Investigatori, esperti, autorevoli magistrati hanno preso atto, analizzando il fenomeno, che Cosa nostra siciliana è stata “declassata” dalla ‘Ndrangheta, e che le famiglie calabresi hanno invaso il pianeta. Ciò non significa che in Sicilia siano scomparsi i boss, gli intrallazzi mediati dai capibastoni, ma che “quella” mitica mafia siciliana non esiste e che Corleone non è la capitale di Cosa nostra.

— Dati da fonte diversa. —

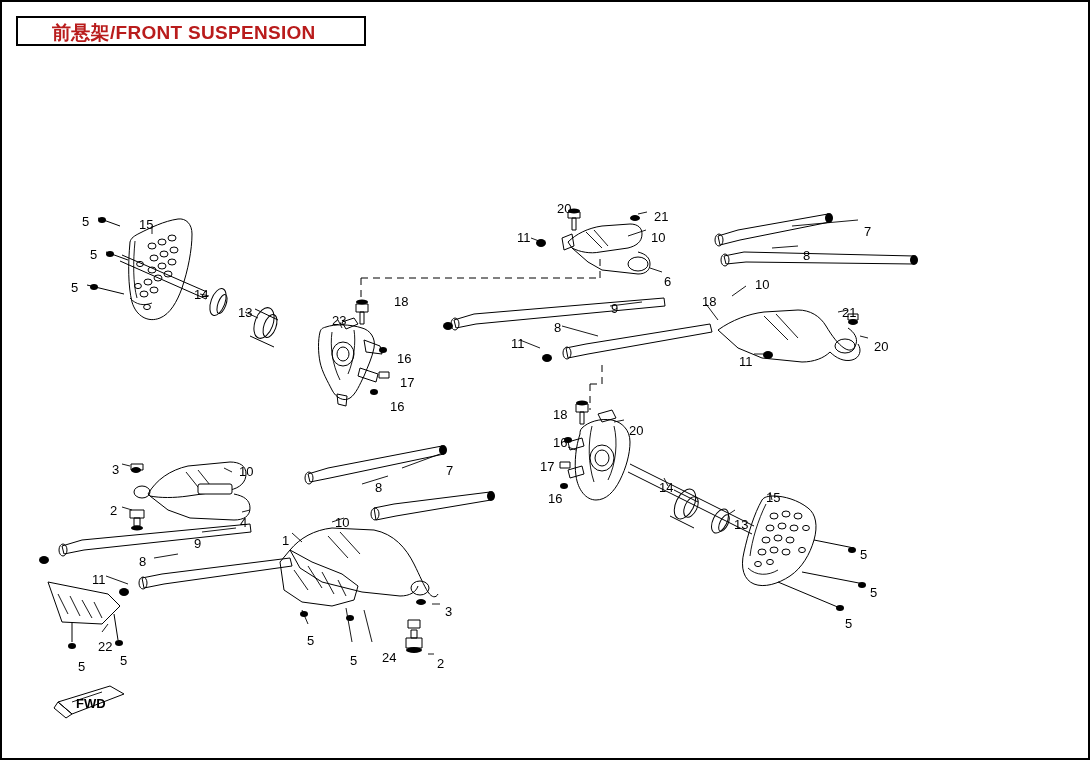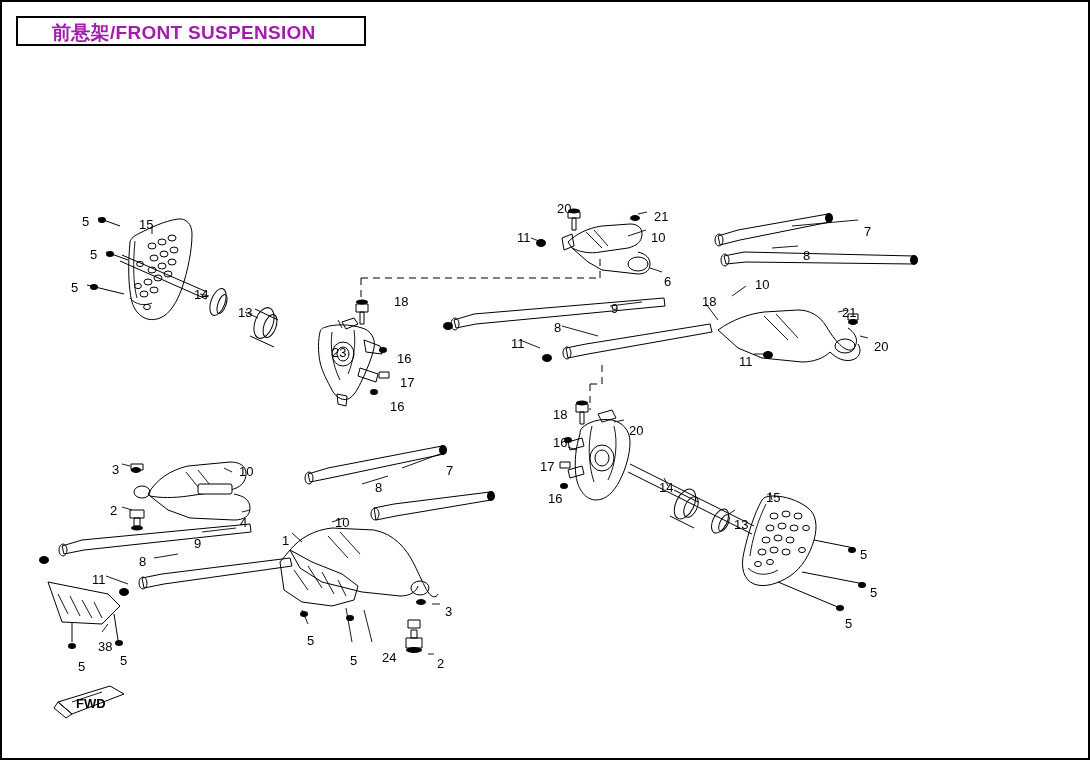"前悬架/FRONT SUSPENSION" #title-text { color: #a21caf -> #b91c1c }
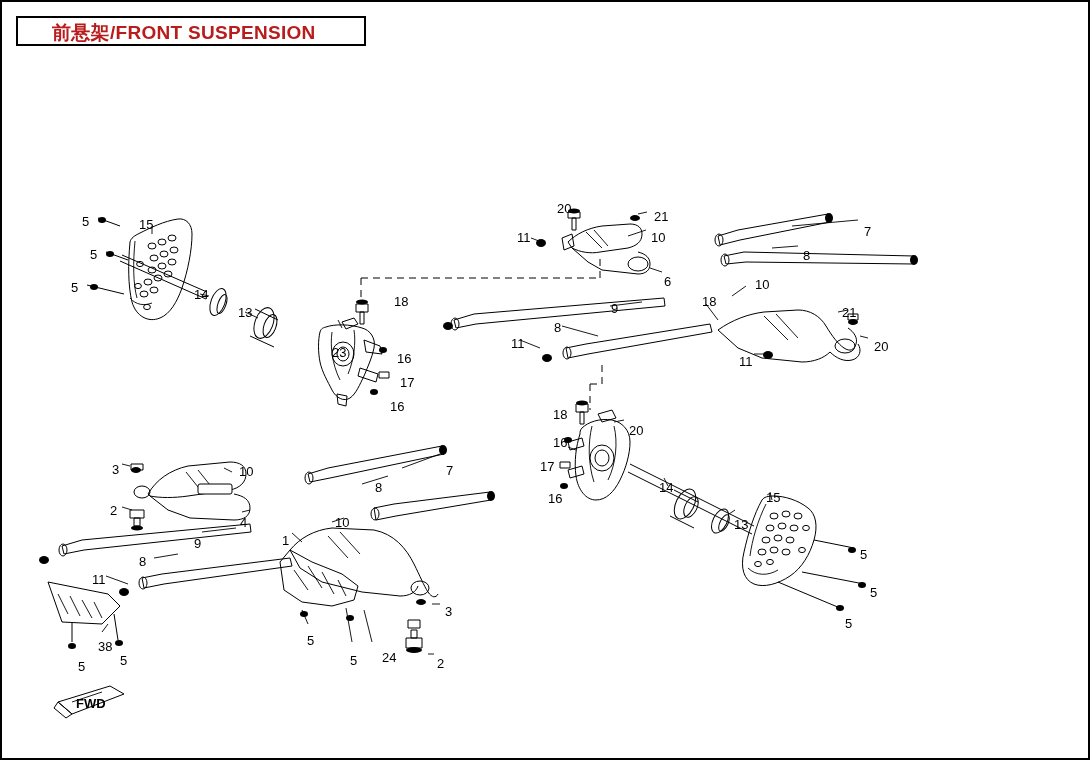"23" div.cal { margin-top: 32px -> none }
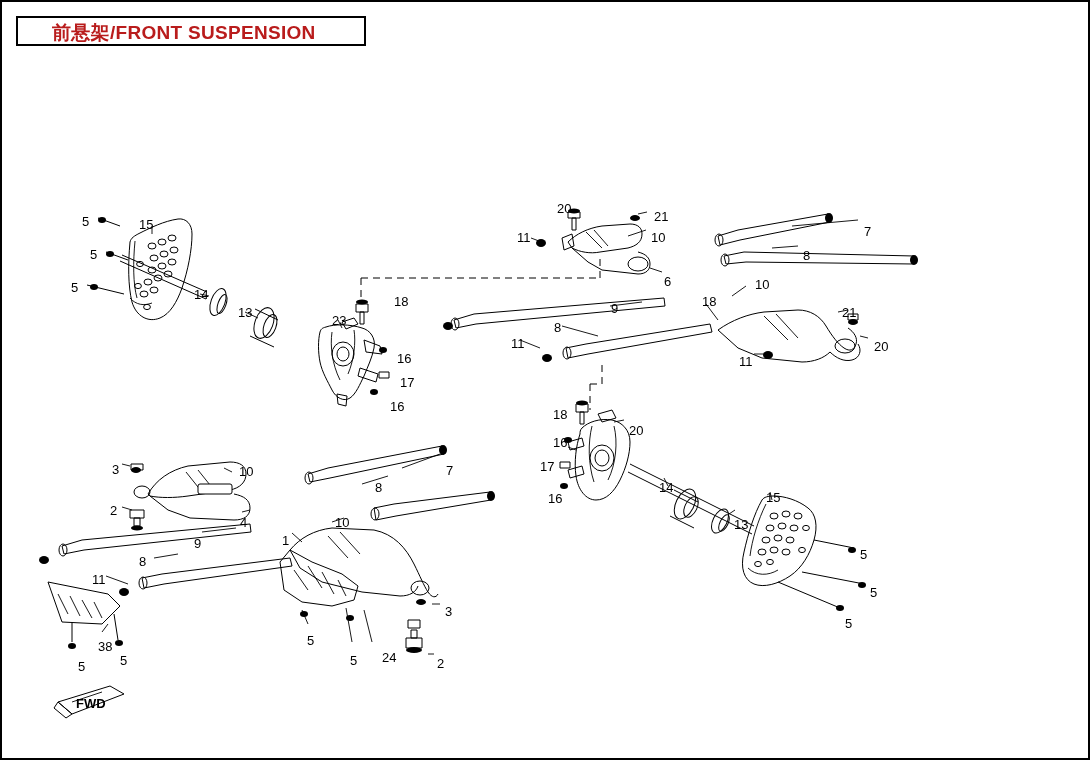"38" div.cal { text: 38 -> 22 }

Tutti danno per scontate queste verità elementari, così come danno (giustamente) per scontato che il provvedimento abbia le sue buone motivazioni, ma pochi prendono coscienza del danno provocato dal fatto che il marchio d’infamia sia stato riconosciuto dallo Stato e può perciò essere sbandierato come un virus che da Corleone può contagiare il mondo.
Lo scioglimento del comune di Corleone entrerà nei libri di storia senza averne diritto, mentre Londra, sede della City, una delle capitali del riciclaggio e degli affari delle mafie, resterà solo la patria della Regina Elisabetta e la capitale dell’ex impero britannico.